Valdštejn Palace (Senate)
This monumental early baroque palace in the Malá Strana district was constructed between the years 1623 and 1630 for Count Albrecht von Wallenstein (Czech ‘Valdštejn), one of the most significant and colourful figures of the Thirty Years’ War.
Wallenstein was born and raised a Protestant, but converted in the early 1600s, most likely in order to pursue high office under the Catholic Habsburgs. His career as a military leader was marked by notable victories which saw him promoted to generalissimo at the age of 42. His acquired wealth enabled him to purchase this plot of land, on which had previously stood a palace complex belonging to Jan Rudolf Trčka of Lípa, some two dozen houses, a number of small gardens and a brick-kiln.
The building is usually attributed to the architects Andrea Spezza and Niccolo Sebregondi from the Lombardy region. They were supervised by the Florentine polymath Giovanni Pieroni, whose father had been an architect for the Medicis, and who took over the project from Spezza on the latter’s death in 1628.
The interiors are by the Florentine Baccio del Bianco, who was responsible for the ceiling fresco in the main hall (above) showing Wallenstein as the god Mars, driving his war horses to victory.
Towards the end of the Thirty Years’ War, differences with the Emperor Ferdinand II led the ever-ambitious Wallenstein to consider siding with the Protestant cause. He never got the chance.

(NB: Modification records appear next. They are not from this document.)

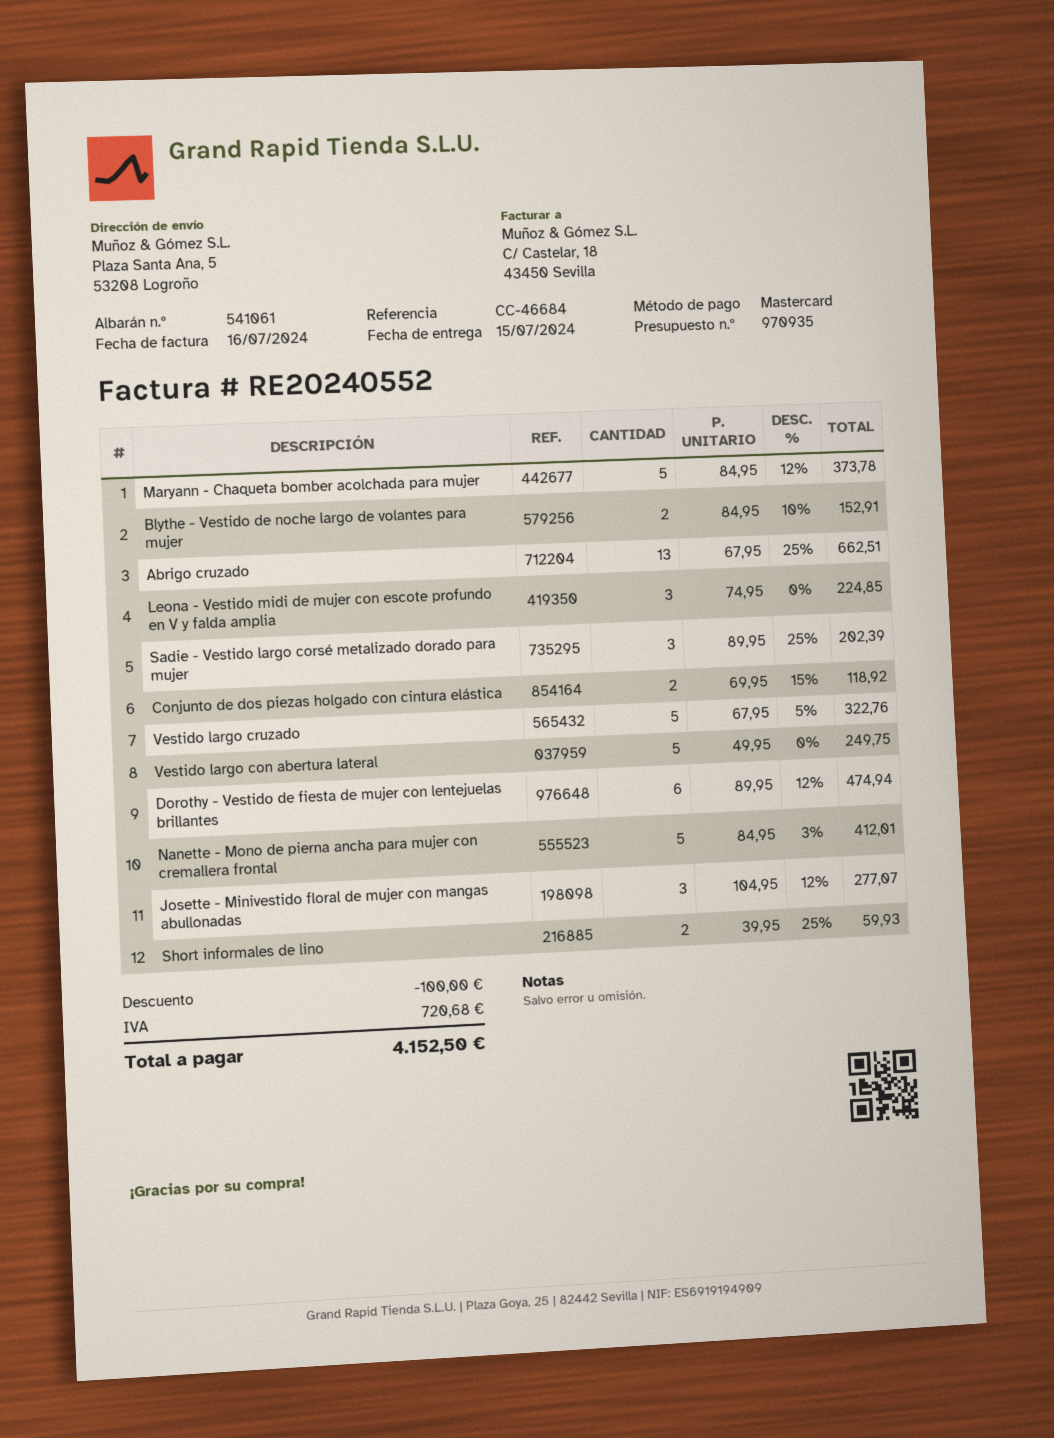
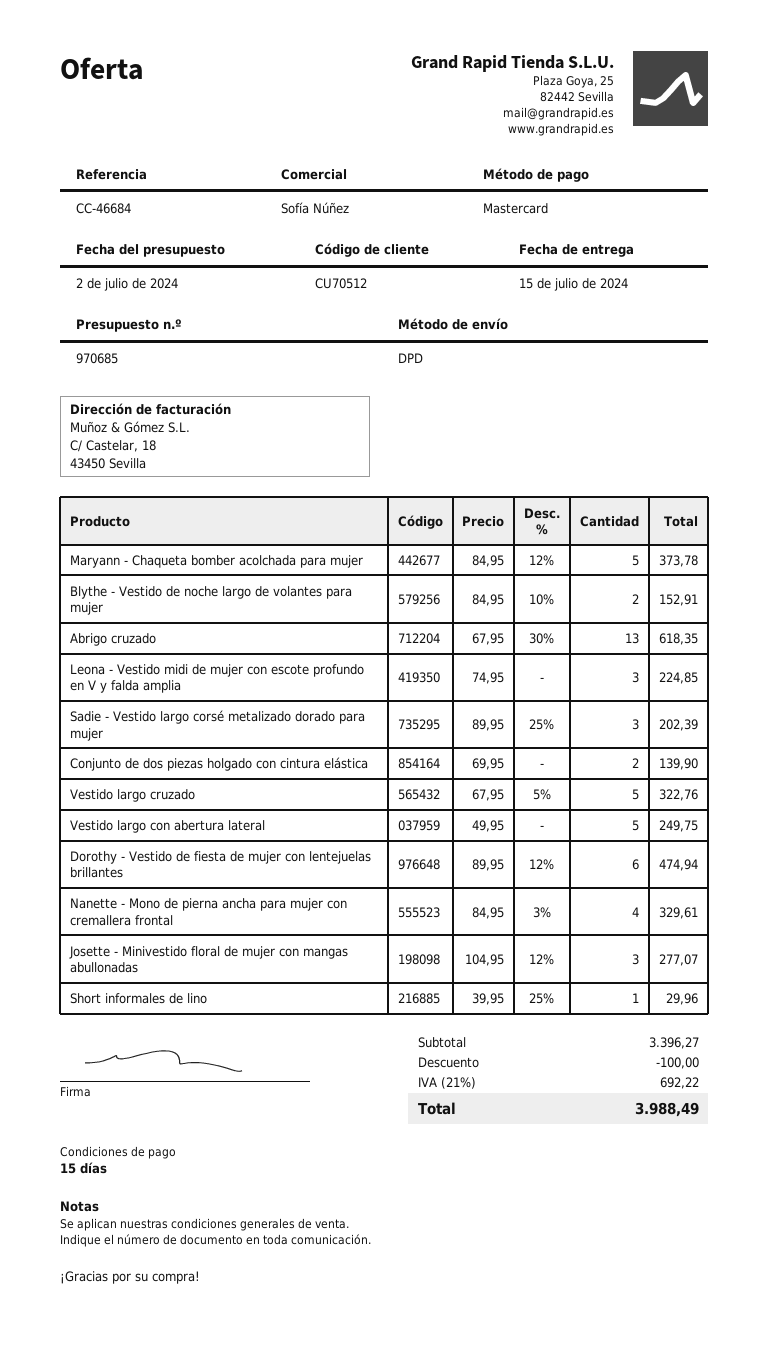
quote number: 970935 -> 970685
Abrigo cruzado: 13 x 67.95 - 25% = 662.51 -> 13 x 67.95 - 30% = 618.35
Conjunto de dos piezas holgado con cintura elástica: 2 x 69.95 - 15% = 118.92 -> 2 x 69.95 = 139.90
Nanette - Mono de pierna ancha para mujer con cremallera frontal: 5 x 84.95 - 3% = 412.01 -> 4 x 84.95 - 3% = 329.61
Short informales de lino: 2 x 39.95 - 25% = 59.93 -> 1 x 39.95 - 25% = 29.96
tax: 720.68 -> 692.22
total: 4152.50 -> 3988.49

In 1634 he was assassinated, probably on the Emperor’s instructions, in the German border town of Eger (Cheb). As an ultimate indignity, in 1648 the palace was looted by the Swedes before they were in turn repelled by Imperial forces during the final action of the war.
A national cultural monument since 1995, the Valdštejn palace is nowadays the central building of the upper parliamentary house, or Senate. It was the subject of extensive and careful restoration between 1996 and 2001.